I really loved Copenhagen. It was probably a bit of homesickness that made me feel the city was like a blend of Montreal and Vancouver, one of the European source cities for our Canadian glories. But dig a bit deeper and the most obvious initial observations quickly fade and morph into something new. I received an email from my mom around the day that I arrived in Copenhagen. Turns out my grandfather (her father) was born in the very same city. "Returning to your roots", she said. It would have been neat to find the house where he lived, to see if it was still there, or better, meet up with a distant relative, but it seems the connection to the motherland has already been forever severed. So it was through my solo encounters with the people and the city that helped fill in to some extent the nagging black holes where answers to the question: what is Canadian culture? have never been quick to leave my lips when probed in other parts of the world. Naive, yes, to think that I was even remotely on the verge of shedding some light on the question, however, I thought that I was starting to figure it out a little, that Copenhagen, everything about it, afforded me a deeper understanding of what drives the European Canadians in their pursuit of identity. Like looking into a cultural mirror I probed deeper: the design of the city told of what they cherish, clean air, quiet streets, orderly and easy flow of people, safety, and a relaxed pace to life; the quality of services spoke of high earnings, advanced economy and progressive social programs...all very much desired by "many" in Vancouver, not "as many" to make it even remotely comparable in scale or effort, but that could be changing. Where I was really thrown off was the predominant expressions of the collective human face of the citizens: somewhat passive, sulken and usually hidden behind a beer bottle or a cigarrette. Copenhagen has the highest per capita income in the world, but I'd be willing to bet that it hasn't translated into an equally impressive rate of general happiness. My experience at a coffee shop helps sum it up a little.
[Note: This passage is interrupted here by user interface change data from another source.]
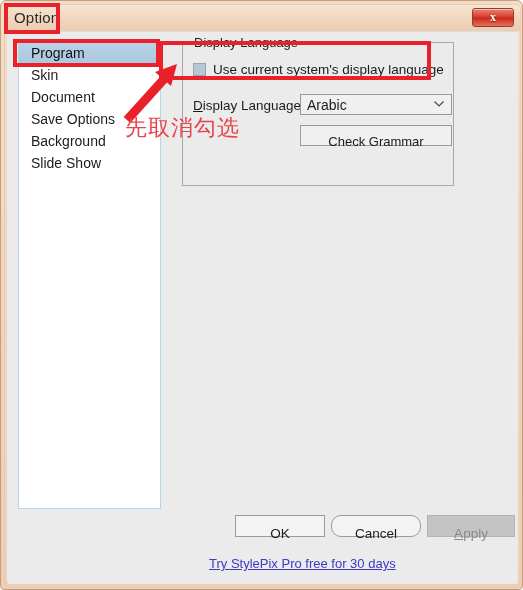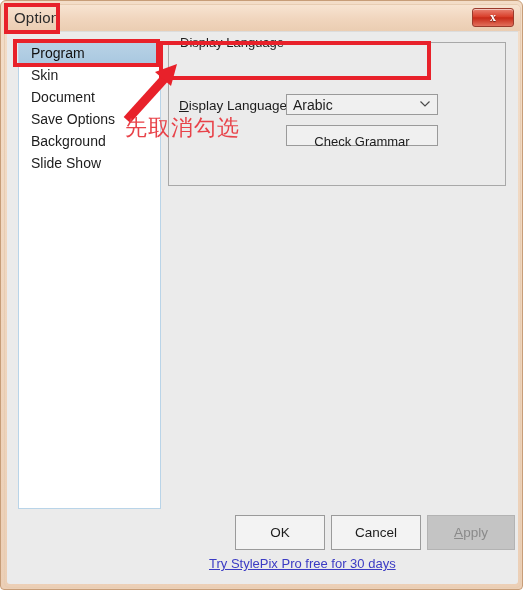--- a/index.html
+++ b/index.html
@@ -131,9 +131,9 @@
   
   .groupbox {
     position: absolute;
-    left: 161px;
+    left: 175px;
     top: 10px;
-    width: 338px;
+    width: 272px;
     height: 144px;
     box-sizing: border-box;
     border: 1px solid #a8a8a8;

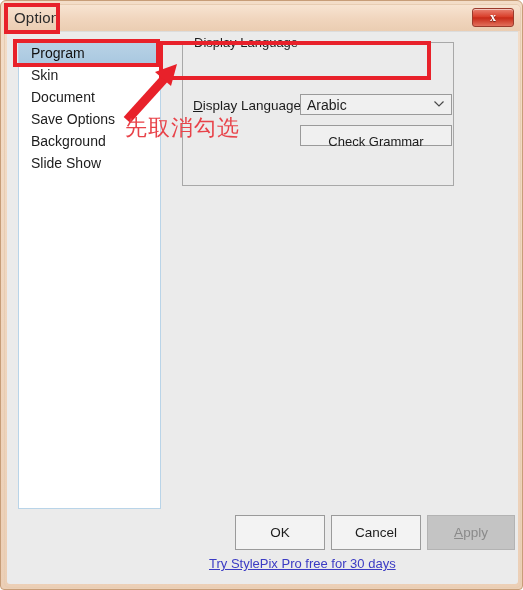--- a/index.html
+++ b/index.html
@@ -330,6 +330,10 @@
       <div class="groupbox">
         <div class="groupbox-title">Display Language</div>
 
+        <div class="checkbox-row">
+          <span class="checkbox"></span>
+          <span class="checkbox-label">Use current system's display language</span>
+        </div>
 
         <div class="field-label"><span class="accel">D</span><span>isplay Language:</span></div>
 

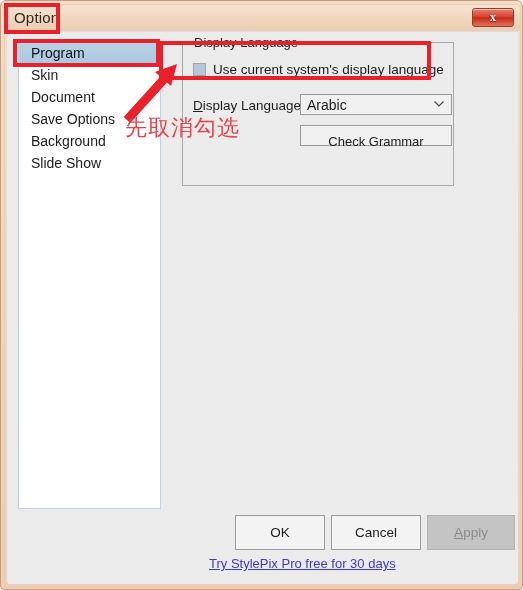--- a/index.html
+++ b/index.html
@@ -238,7 +238,7 @@
     position: absolute;
     top: 0;
     width: 90px;
-    height: 35px;
+    height: 20px;
     box-sizing: border-box;
     border: 1px solid #9a9a9a;
     background: #f3f3f3;
@@ -246,7 +246,7 @@
     font-family: "Liberation Sans", sans-serif;
     color: #1c1c1c;
     cursor: pointer;
-    padding: 3px;
+    padding: 10px;
   }
   .dlg-btn.ok     { left: 0px; }
   .dlg-btn.cancel { left: 96px; }

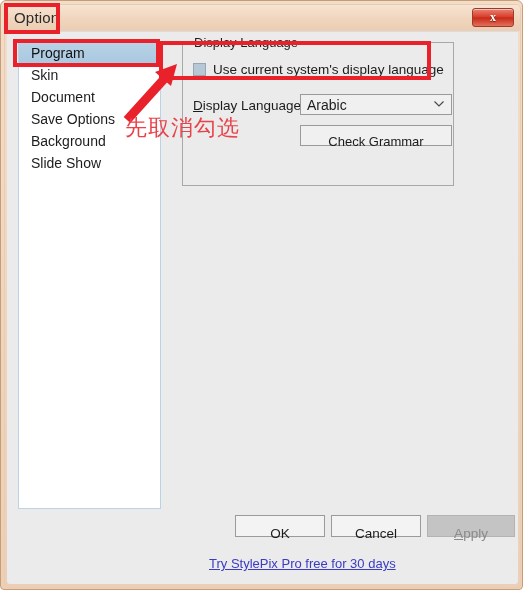--- a/index.html
+++ b/index.html
@@ -249,7 +249,7 @@
     padding: 10px;
   }
   .dlg-btn.ok     { left: 0px; }
-  .dlg-btn.cancel { left: 96px; }
+  .dlg-btn.cancel { left: 96px; border-radius: 10px; }
   .dlg-btn.apply  {
     left: 192px;
     width: 88px;

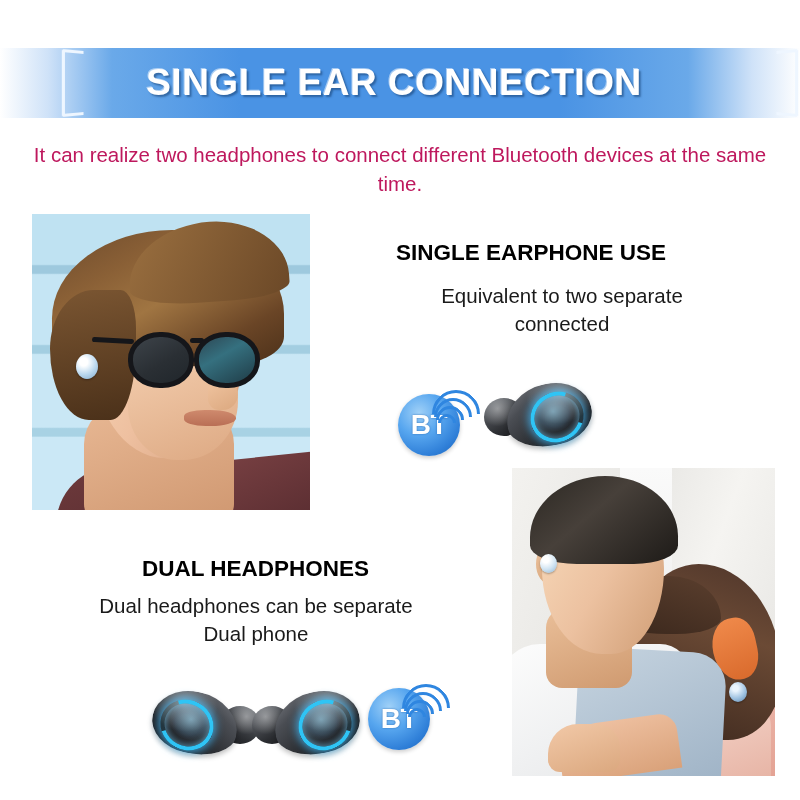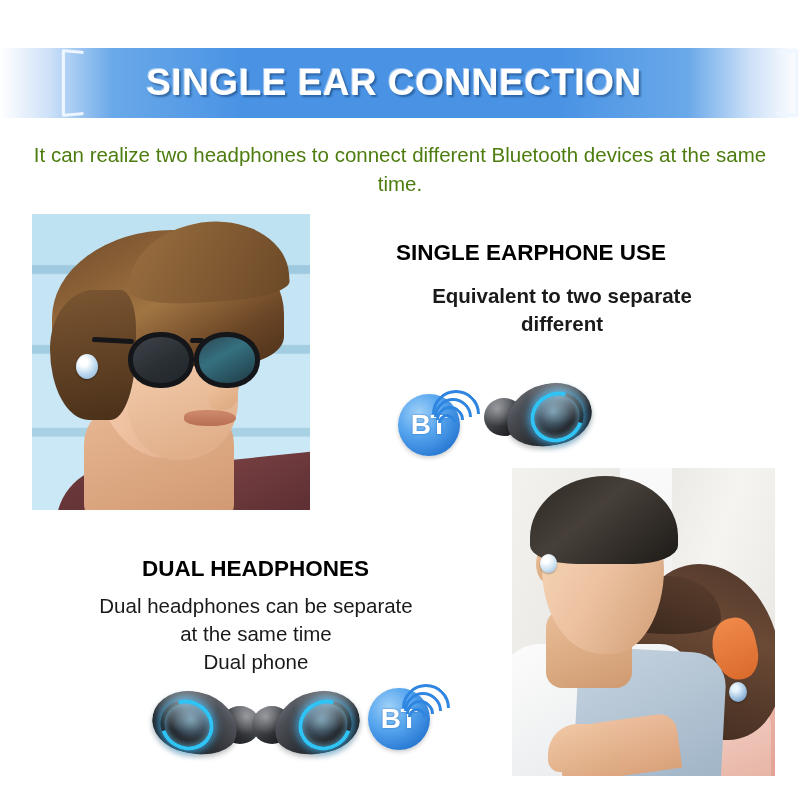--- a/index.html
+++ b/index.html
@@ -89,7 +89,7 @@
     text-align: center;
     font-size: 20.5px;
     line-height: 29px;
-    color: #4d7c0f;
+    color: #be185d;
   }
 
   

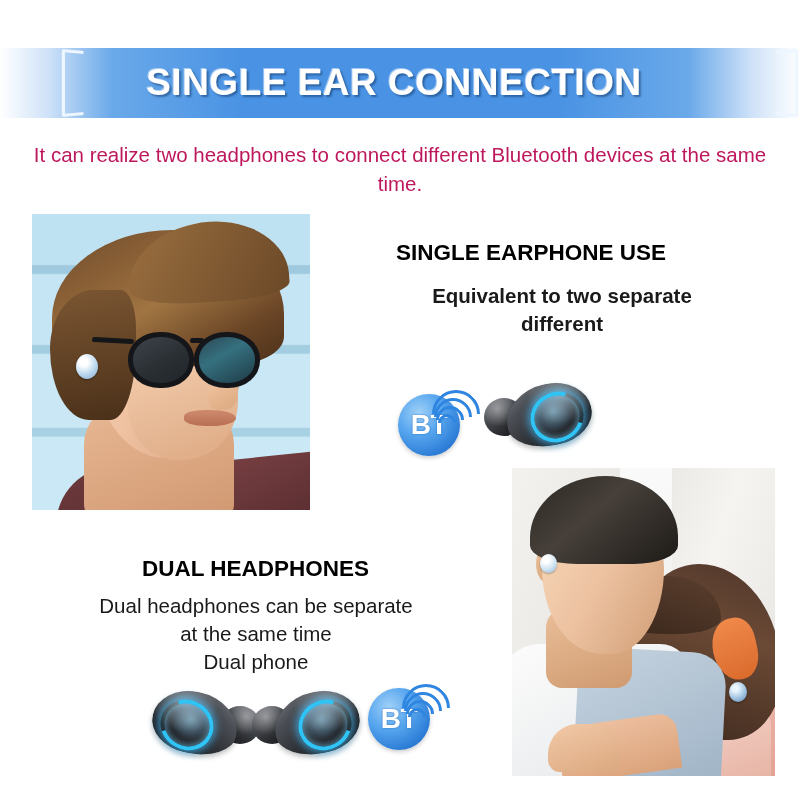--- a/index.html
+++ b/index.html
@@ -368,7 +368,7 @@
     text-align: center;
   }
   .head-single { left: 396px; top: 240px; }
-  .body-single { left: 372px; top: 282px; width: 380px; font-weight: bold; }
+  .body-single { left: 372px; top: 282px; width: 380px; }
   .head-dual   { left: 142px; top: 556px; text-align: center; }
   .body-dual   { left: 46px;  top: 592px; width: 420px; }
 

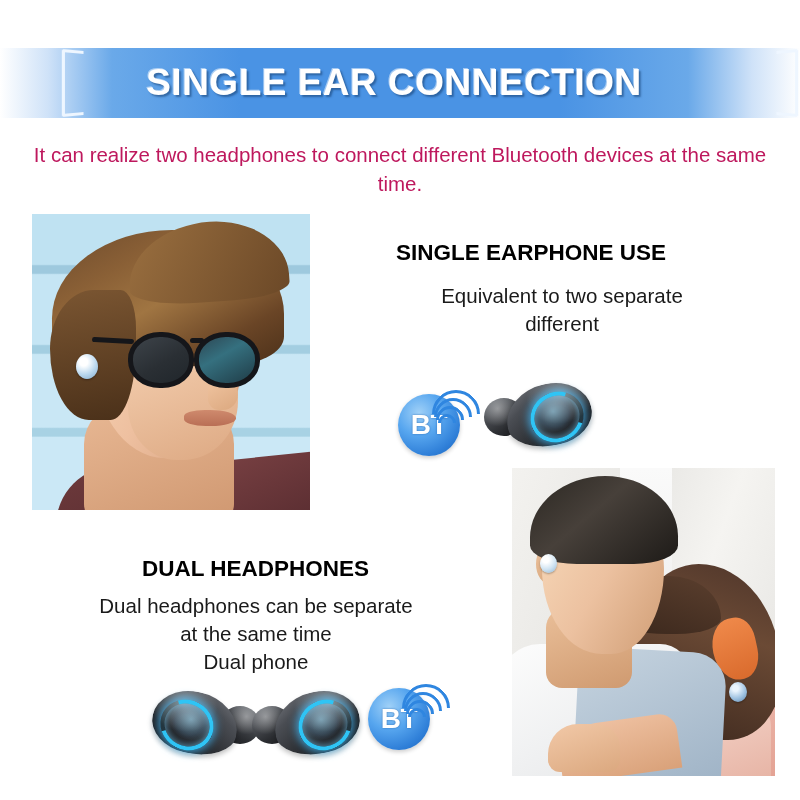--- a/index.html
+++ b/index.html
@@ -523,7 +523,7 @@
 <div class="sec-head head-single">SINGLE EARPHONE USE</div>
 <div class="sec-body body-single">
   <div>Equivalent to two separate</div>
-  <div>different</div>
+  <div>connected</div>
 </div>
 
 <div class="bt bt-single">

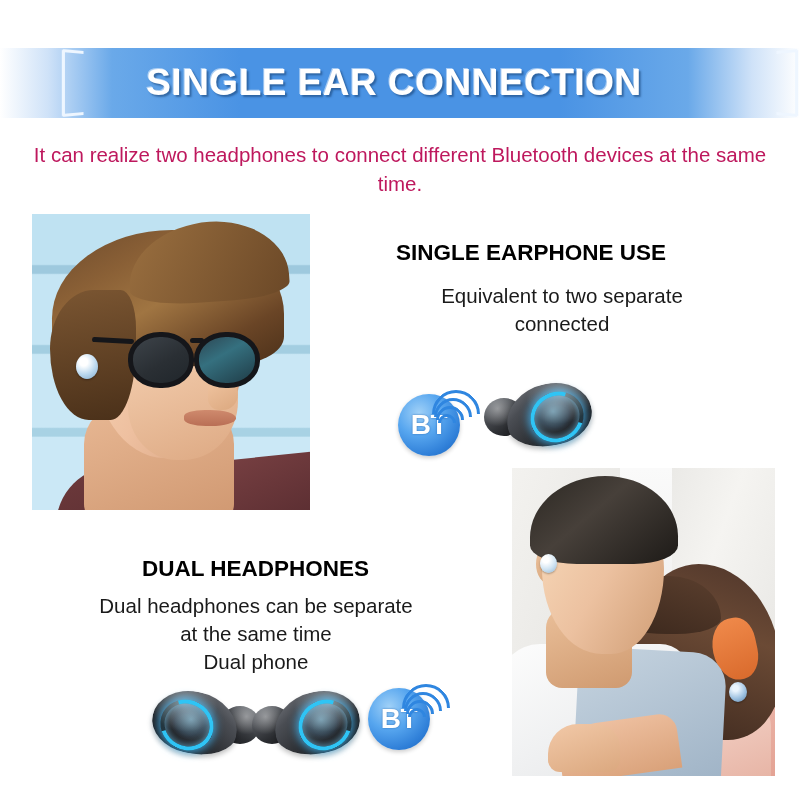--- a/index.html
+++ b/index.html
@@ -545,7 +545,6 @@
 <div class="sec-head head-dual">DUAL HEADPHONES</div>
 <div class="sec-body body-dual">
   <div>Dual headphones can be separate</div>
-  <div>at the same time</div>
   <div>Dual phone</div>
 </div>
The scene unfolded as follows:

I enter and order a coffee then bring it over to a table in the corner near the window. It was a quiet afternoon and there were few other people in the cafe. One was a woman around my age sitting at the table just across the narrow little floor space between us. I glanced over at her a few times, nothing threatening or intrusive. When we briefly made eye contact I simply asked "How's your book?". Thus ensued what was actually some very dull chitchat that resisted my efforts to inject it with a little slice of life. I got bored, she left shortly after. When the waitress came over to clear my table she offered some advice:

- "You know, you probably shouldn't talk to people like that?"
* "Like what?"
- "Like how you were talking."
* "How was I talking?"
- "I mean to just aren't suppose to talk to people that you don't know. I'm from Sweden. There it is worse. If you were to do that, people would think that you were a crazy person."
* "Hmm, alright. So how on earth do you meet new people?"
- "I don't know."

Yes, "I don't know"! Leave it to an outlying Scandinavian city to bring new appreciation for Caracas, an aggressive and crude city that took months to finally win my heart. For all its faults (and believe me, they aren't so hard to point out) the Caraquenos are at least living daily some very important qualities, like openness, friendliness and the unspoken understanding that sharing the same space is like sharing the same mind, I just wish this could be said to extend between those with political differences. A year in Latin America has certainly redefined my social needs and never will a society so reserved and conformist as Copenhagen ever be able to win over my heart...but then again, I swore to despise Caracas forever only 8 months ago and now I am truly dreading the day I will leave. Copenhagen, your true essence will remain a mystery to me yet. Thanks for being you and thanks for sharing!

Saturday, June 27, 2009

Ayahuasca, Part 2

In that moment of terror, I began remembering some words of wisdom from Don Juan, the Yaqui Indian sorcerer. Make death your friend, he said. It is always at your left, right there, at arms length. In times of confusion and sorrow, death is often the only thing that can renew our perspective and temper our spirit. I stretched out my left arm and gazed just beyond my fingertips, ready to see a wisp in the shadows or feel coolness against my skin. Nothing. It was not my time. It was not death creeping up on me, but something else that wore death as a mask. I spoke in thoughts, trying to make contact with the beings around me: where do you come from and why are you here? What do you have to teach me? No answer. It was quiet now. The haunting sounds of suffering had disappeared. It became clear that I was being offered this silence as a way to go deeper, to become an unmolested spectator to my own madness.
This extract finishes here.